*What is expected*
Produce a word-for-word copy of the data that follows, excluding images.

[Dataset entries]
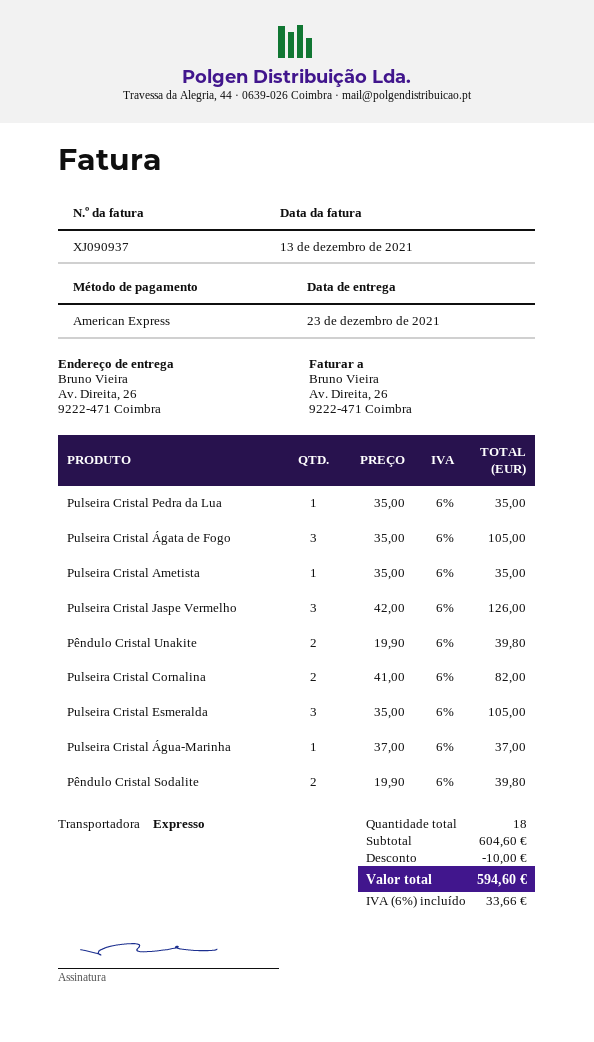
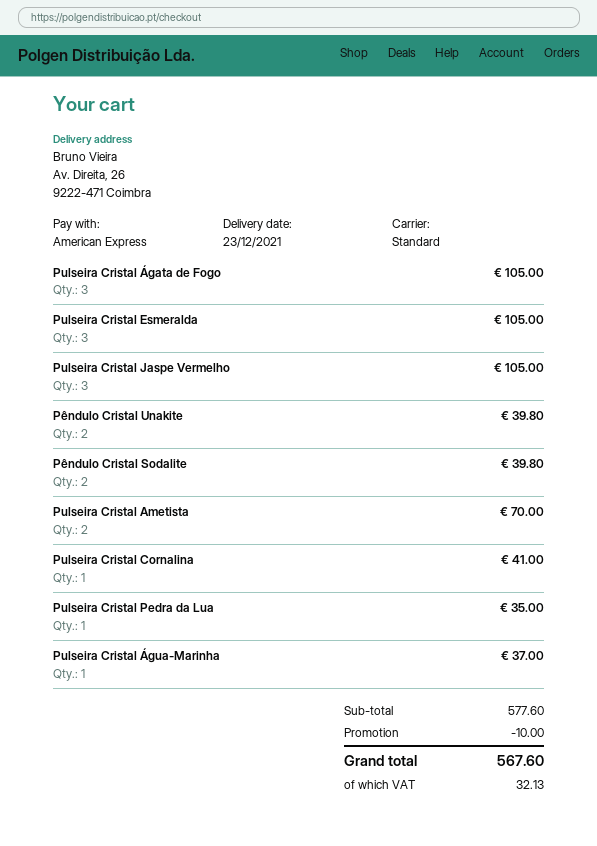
shipping method: express -> standard
Pulseira Cristal Ametista: 1 for 35.00 -> 2 for 70.00
Pulseira Cristal Jaspe Vermelho: 3 for 126.00 -> 3 for 105.00
Pulseira Cristal Cornalina: 2 for 82.00 -> 1 for 41.00
subtotal: 604.60 -> 577.60
tax: 33.66 -> 32.13
total: 594.60 -> 567.60

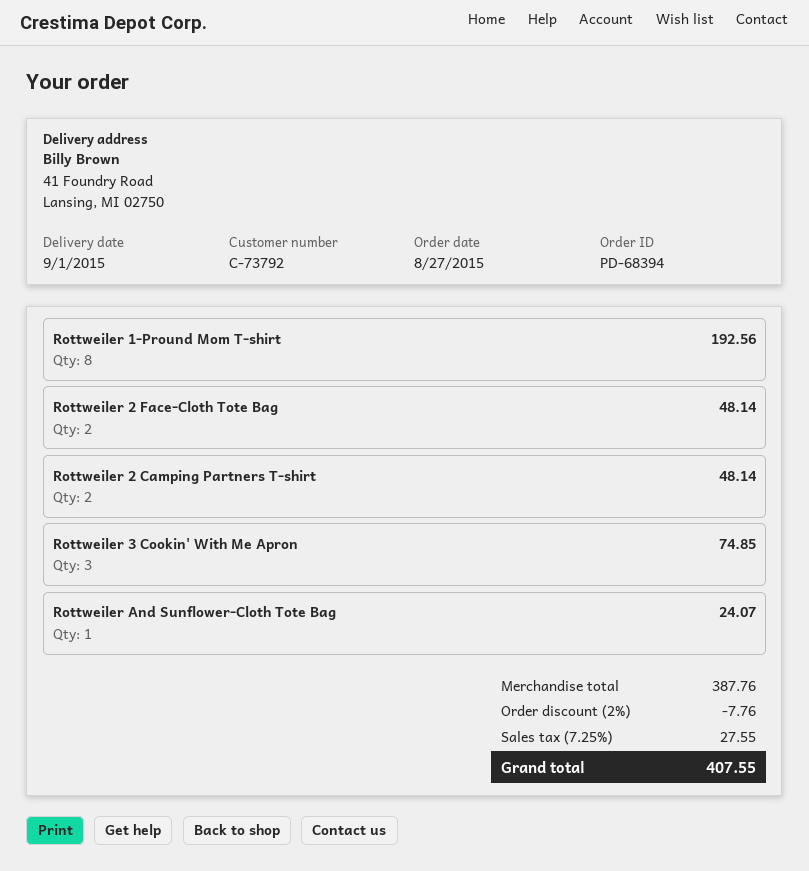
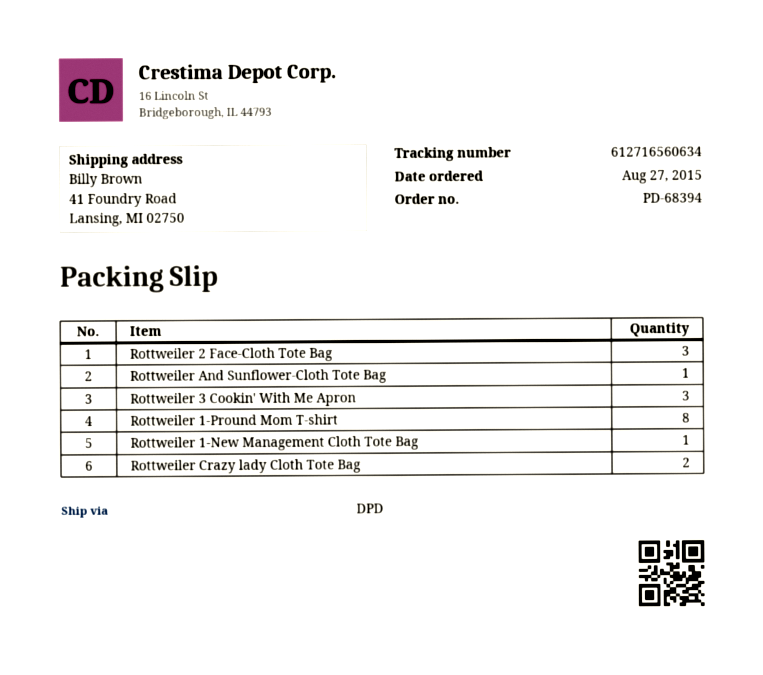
Rottweiler 2 Face-Cloth Tote Bag: 2 -> 3
Rottweiler 2 Camping Partners T-shirt: 2 -> none
Rottweiler 1-New Management Cloth Tote Bag: none -> 1
Rottweiler Crazy lady Cloth Tote Bag: none -> 2

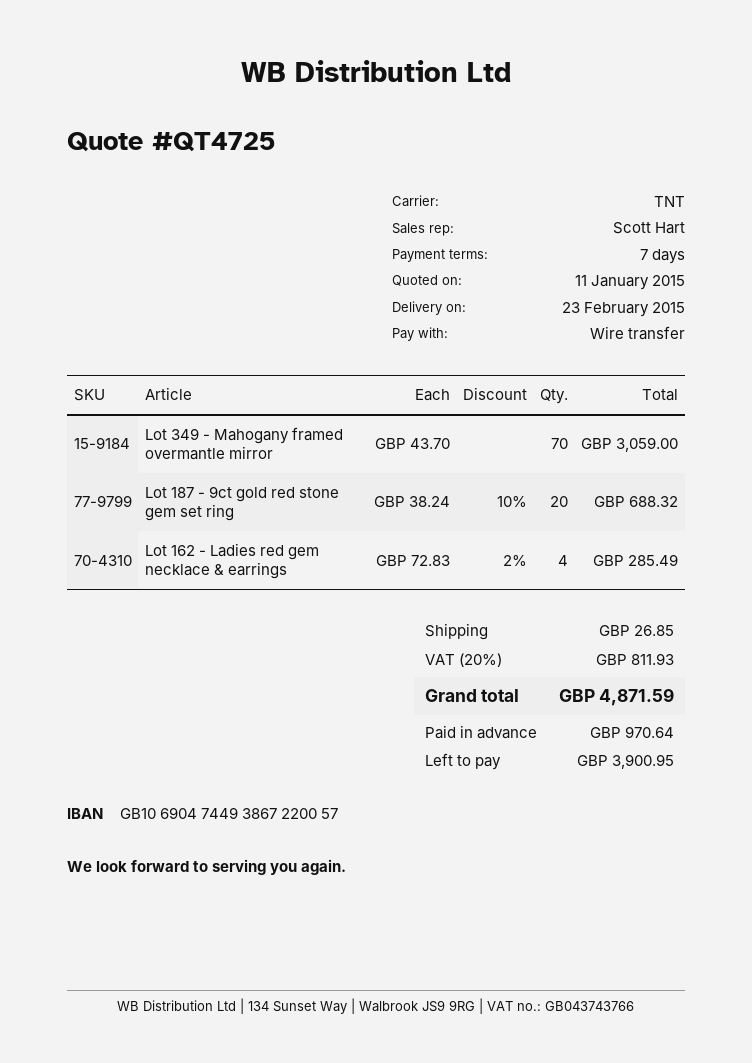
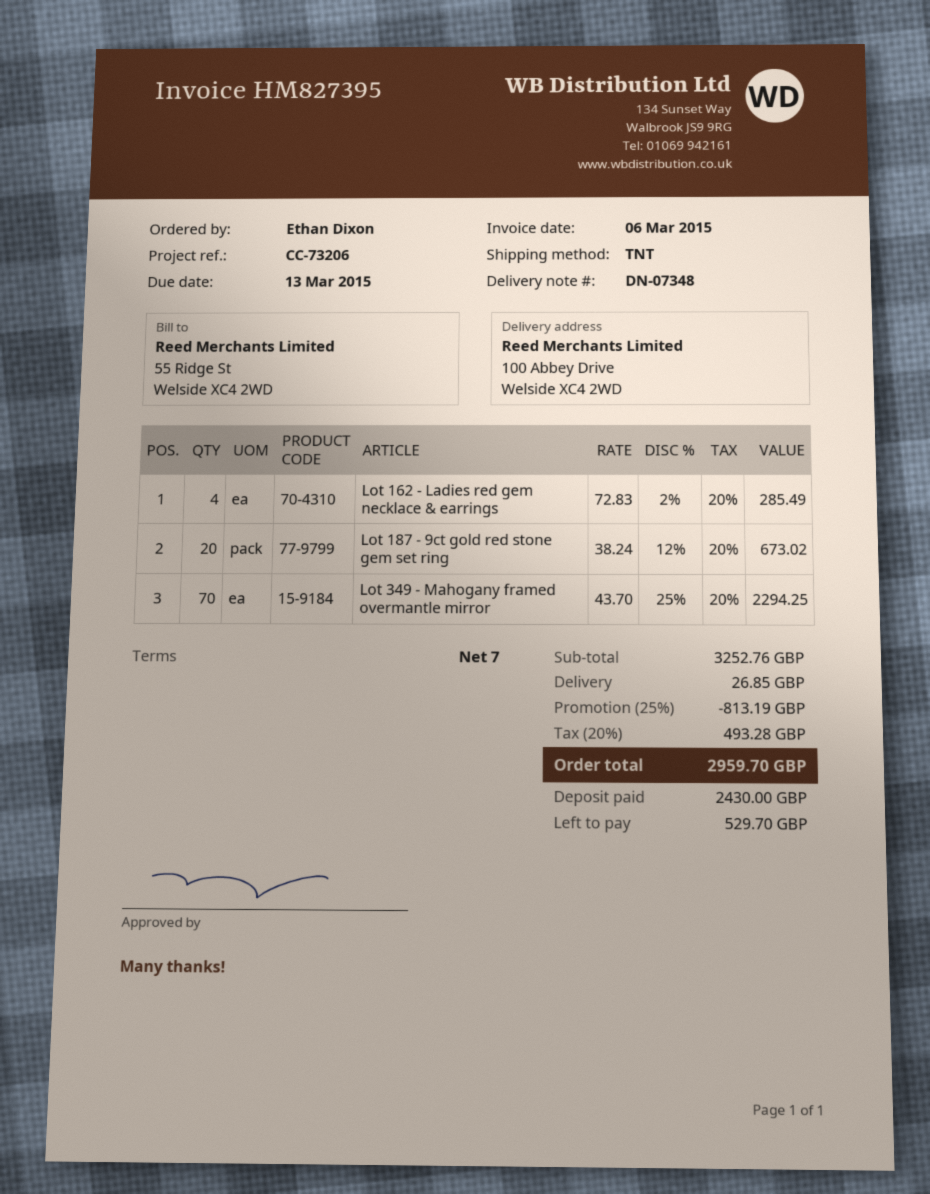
Lot 349 - Mahogany framed overmantle mirror: 70 x 43.70 = 3059.00 -> 70 x 43.70 - 25% = 2294.25
Lot 187 - 9ct gold red stone gem set ring: 20 x 38.24 - 10% = 688.32 -> 20 x 38.24 - 12% = 673.02
discount: none -> 25% = 813.19
tax: 20% = 811.93 -> 20% = 493.28
total: 4871.59 -> 2959.70
deposit: 970.64 -> 2430.00
balance: 3900.95 -> 529.70

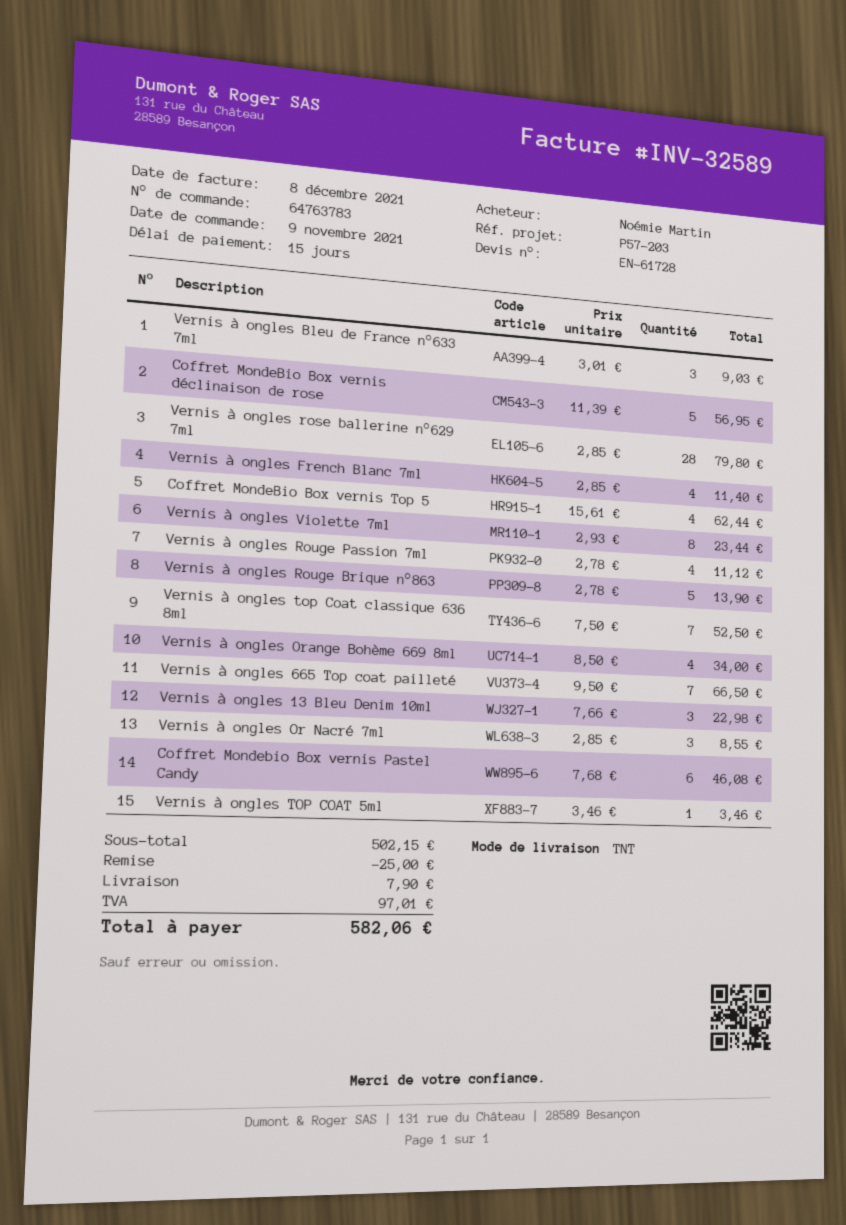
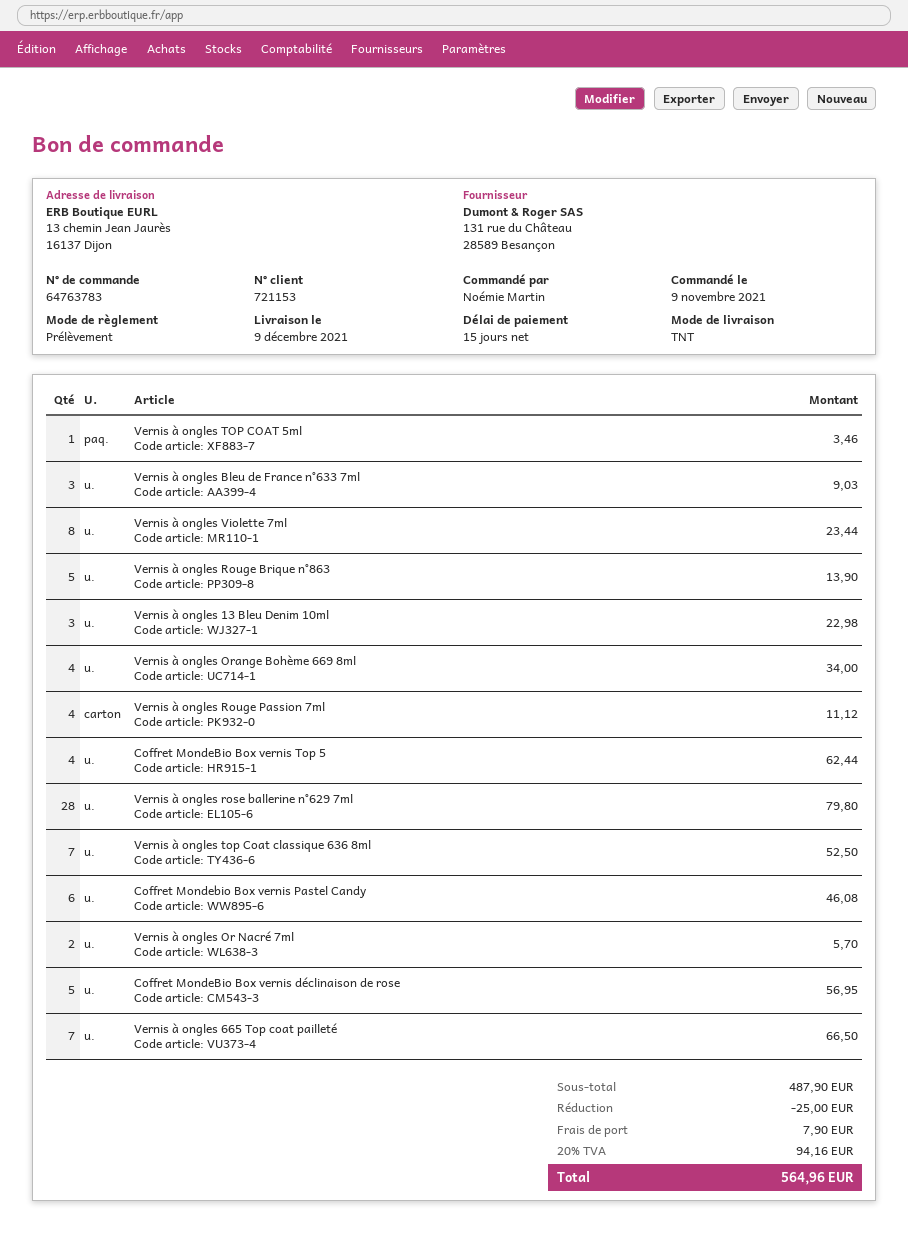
Vernis à ongles French Blanc 7ml: 4 for 11.40 -> none
Vernis à ongles Or Nacré 7ml: 3 for 8.55 -> 2 for 5.70
subtotal: 502.15 -> 487.90
tax: 97.01 -> 94.16
total: 582.06 -> 564.96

*Problem solution*
shipping method: express -> standard
Pulseira Cristal Ametista: 1 for 35.00 -> 2 for 70.00
Pulseira Cristal Jaspe Vermelho: 3 for 126.00 -> 3 for 105.00
Pulseira Cristal Cornalina: 2 for 82.00 -> 1 for 41.00
subtotal: 604.60 -> 577.60
tax: 33.66 -> 32.13
total: 594.60 -> 567.60

Rottweiler 2 Face-Cloth Tote Bag: 2 -> 3
Rottweiler 2 Camping Partners T-shirt: 2 -> none
Rottweiler 1-New Management Cloth Tote Bag: none -> 1
Rottweiler Crazy lady Cloth Tote Bag: none -> 2

Lot 349 - Mahogany framed overmantle mirror: 70 x 43.70 = 3059.00 -> 70 x 43.70 - 25% = 2294.25
Lot 187 - 9ct gold red stone gem set ring: 20 x 38.24 - 10% = 688.32 -> 20 x 38.24 - 12% = 673.02
discount: none -> 25% = 813.19
tax: 20% = 811.93 -> 20% = 493.28
total: 4871.59 -> 2959.70
deposit: 970.64 -> 2430.00
balance: 3900.95 -> 529.70

Vernis à ongles French Blanc 7ml: 4 for 11.40 -> none
Vernis à ongles Or Nacré 7ml: 3 for 8.55 -> 2 for 5.70
subtotal: 502.15 -> 487.90
tax: 97.01 -> 94.16
total: 582.06 -> 564.96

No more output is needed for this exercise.